La IASP (International Association for the Study of Pain = Associazione Internazionale per Studio del Dolore) definisce così il dolore: “An unpleasant sensory and emotional experience associated with actual or potential tissue damage, or described in terms of such damage” = Una spiacevole esperienza, sensoriale ed emotiva, associata con un danno attuale o potenziale dei tessuti, o decritta in termini di un simile danno.

Non è proprio una definizione immediata… Proviamo a percorrerla un passo alla volta.

  1. Il dolore è una esperienza spiacevole
  2. Il dolore è un’esperienza sia sensoriale, sia emotiva
  3. Il dolore è associato ad un evento che sta producendo un danno al nostro corpo (actual tissue damage)
  4. Il dolore è associato anche a un evento che ancora non ha prodotto un danno al nostro corpo, ma che sta per provocarlo (potential tissue damage)
  5. Il dolore potrebbe anche essere presente senza che nessun evento abbia provocato un danno, o stia per provocarlo, ma la persona lo descrive come se ciò stesse realmente accadendo (described in terms of such damage)

 

L’ultimo aspetto può sembrare davvero strano per chi non ne ha avuto esperienza diretta o indiretta.

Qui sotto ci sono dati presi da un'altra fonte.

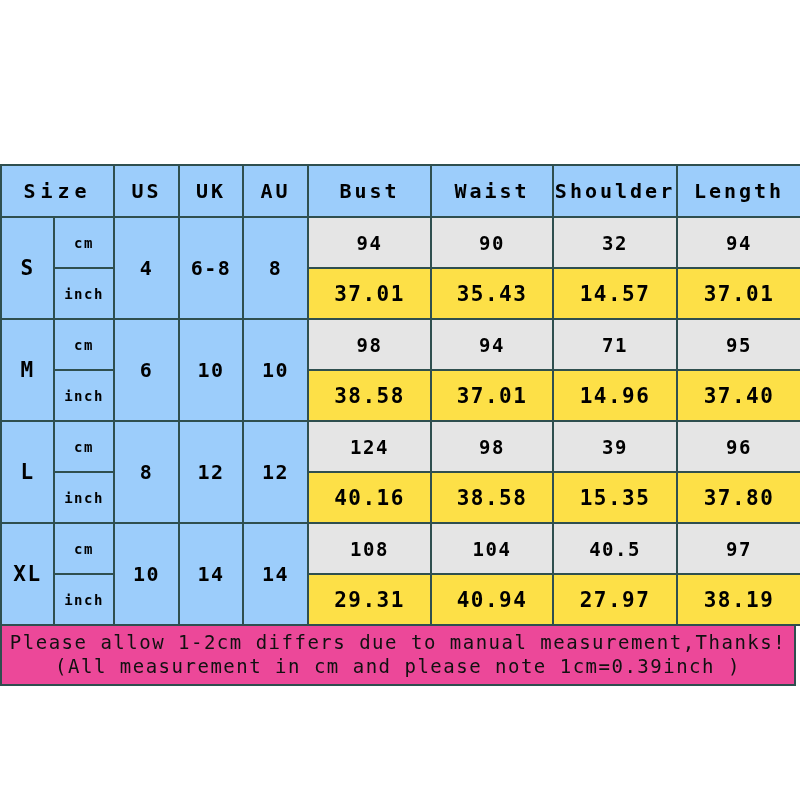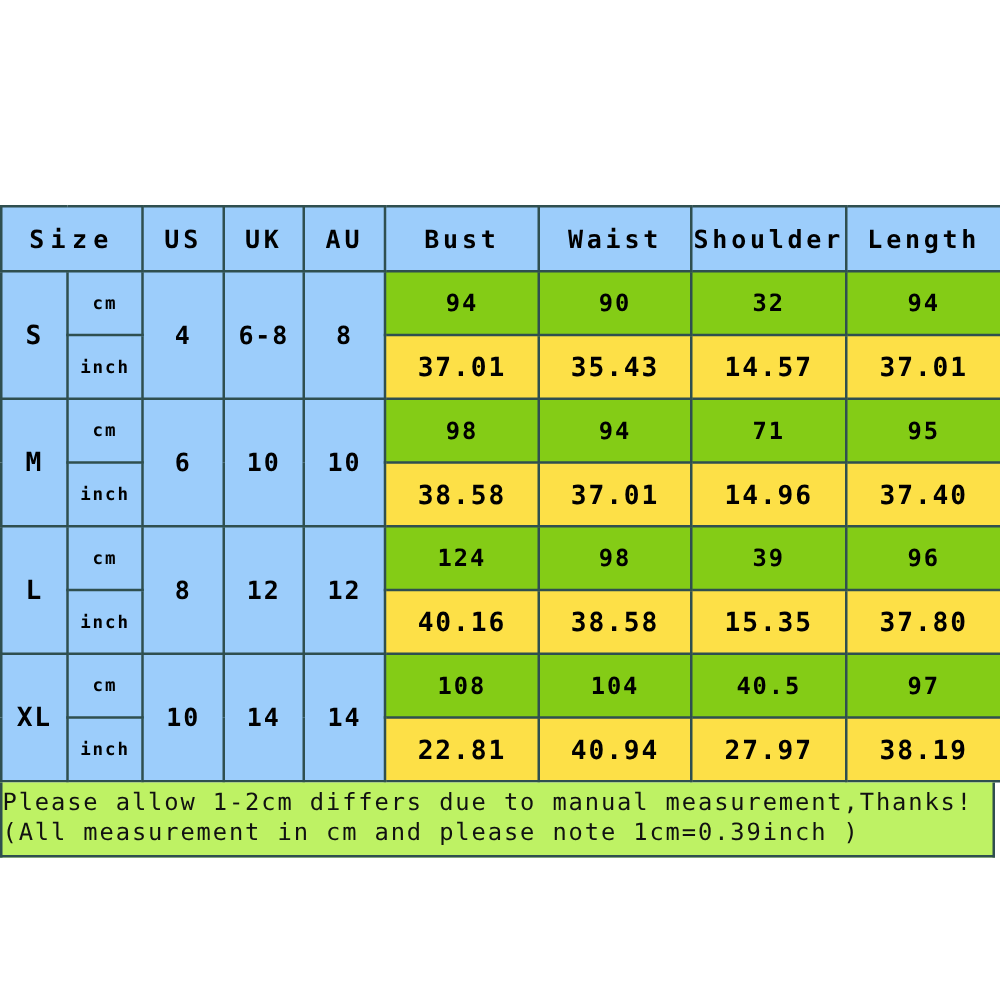"94" td.val-cm { background: #84cc16 -> #e5e5e5 }
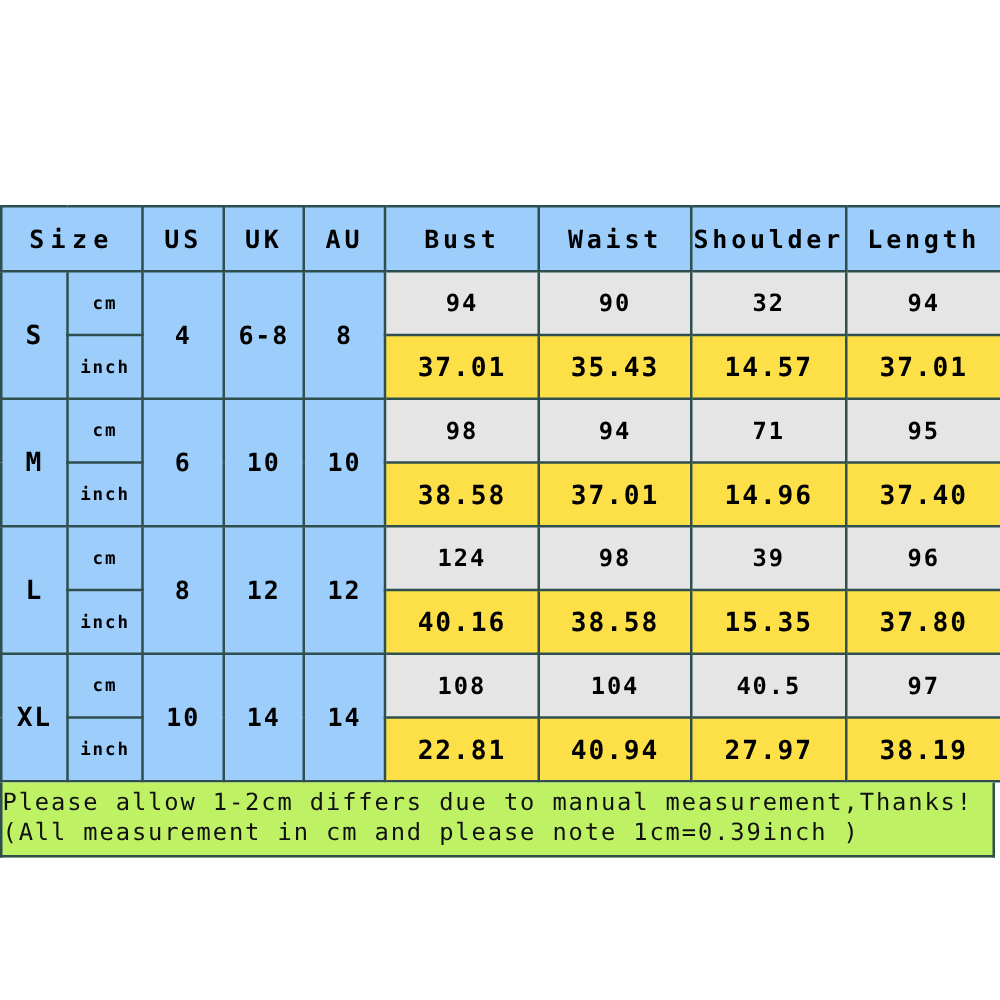"22.81" td.val-inch { text: 22.81 -> 29.31 }
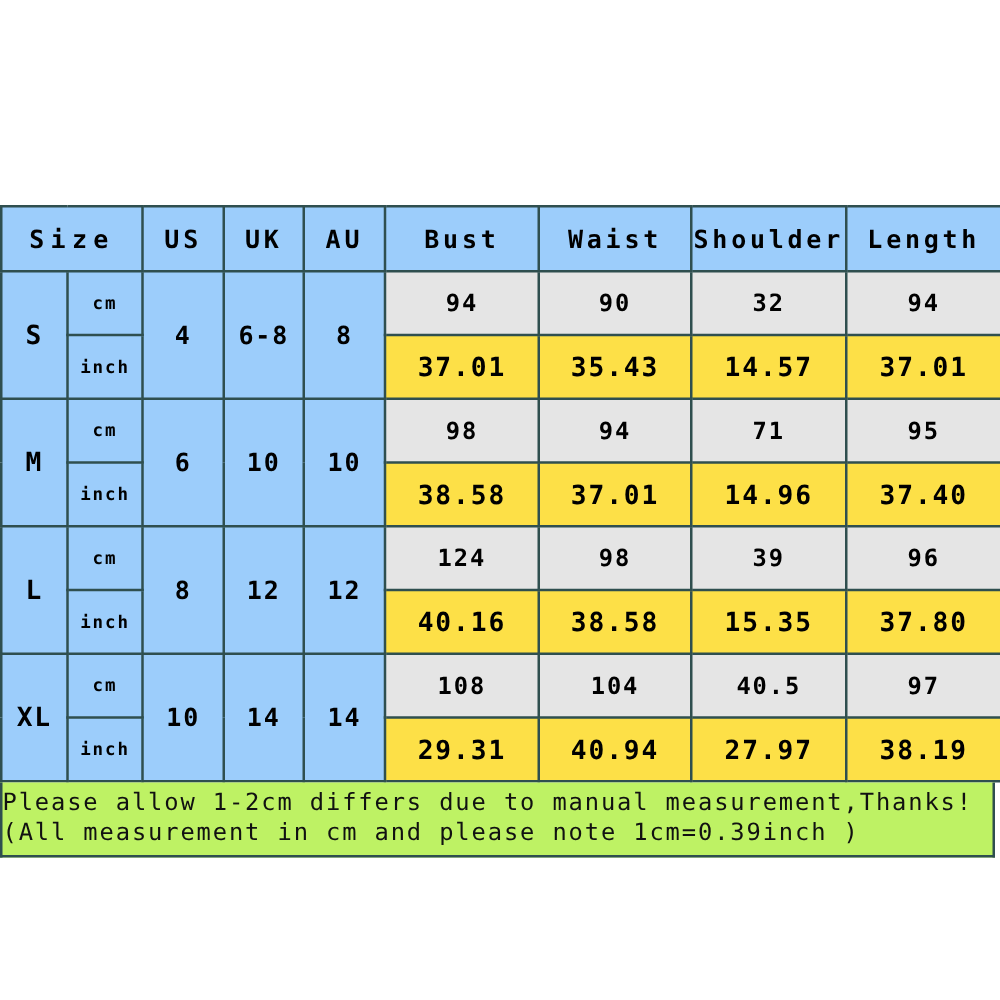"Please allow 1-2cm differs due" .note-box { background: #bef264 -> #ec4899; text-align: left -> center }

Approfondiremo questo fenomeno quando ti parlerò di dolore neuropatico e cronico. Per ora prova ad immaginarlo come qualcosa di patologico nella percezione del dolore, qualcosa che potrebbe essere simile ad “un’allucinazione dolorosa”…

E’ evidente che se ciò accade, qualcosa non sta funzionando a dovere nel sistema d’allarme: suona senza che siano entrati i ladri! Siccome le persone in questa situazione provano un vero dolore anche se collegato ad un danno assente, è sembrato del tutto appropriato far rientrare nella definizione di dolore una simile condizione.

In una nota la IASP fa una serie di affermazioni che non dovrebbe essere presa sottogamba da nessun medico:

  • Il dolore è sempre soggettivo (Pain is always subjective)
  • Il dolore è indiscutibilmente una sensazione in una o più parti del corpo, ma è anche sempre spiacevole e quindi anche un’ esperienza emotiva
  • Se qualcuno riferisce ciò che prova, allo stesso modo in cui descrive il dolore causato da una lesione del corpo, si deve accettare che sia dolore

 

Qualcuno che legge sa bene queste cose: purtroppo non tutti sembrano tenerne conto.

 

Classification of Chronic Pain, Second Edition “Part III: Pain Terms, A Current List with Definitions and Notes on Usage” (pp 209-214). IASP Task Force on Taxonomy, edited by H. Merskey and N. Bogduk, IASP Press, Seattle, ©1994.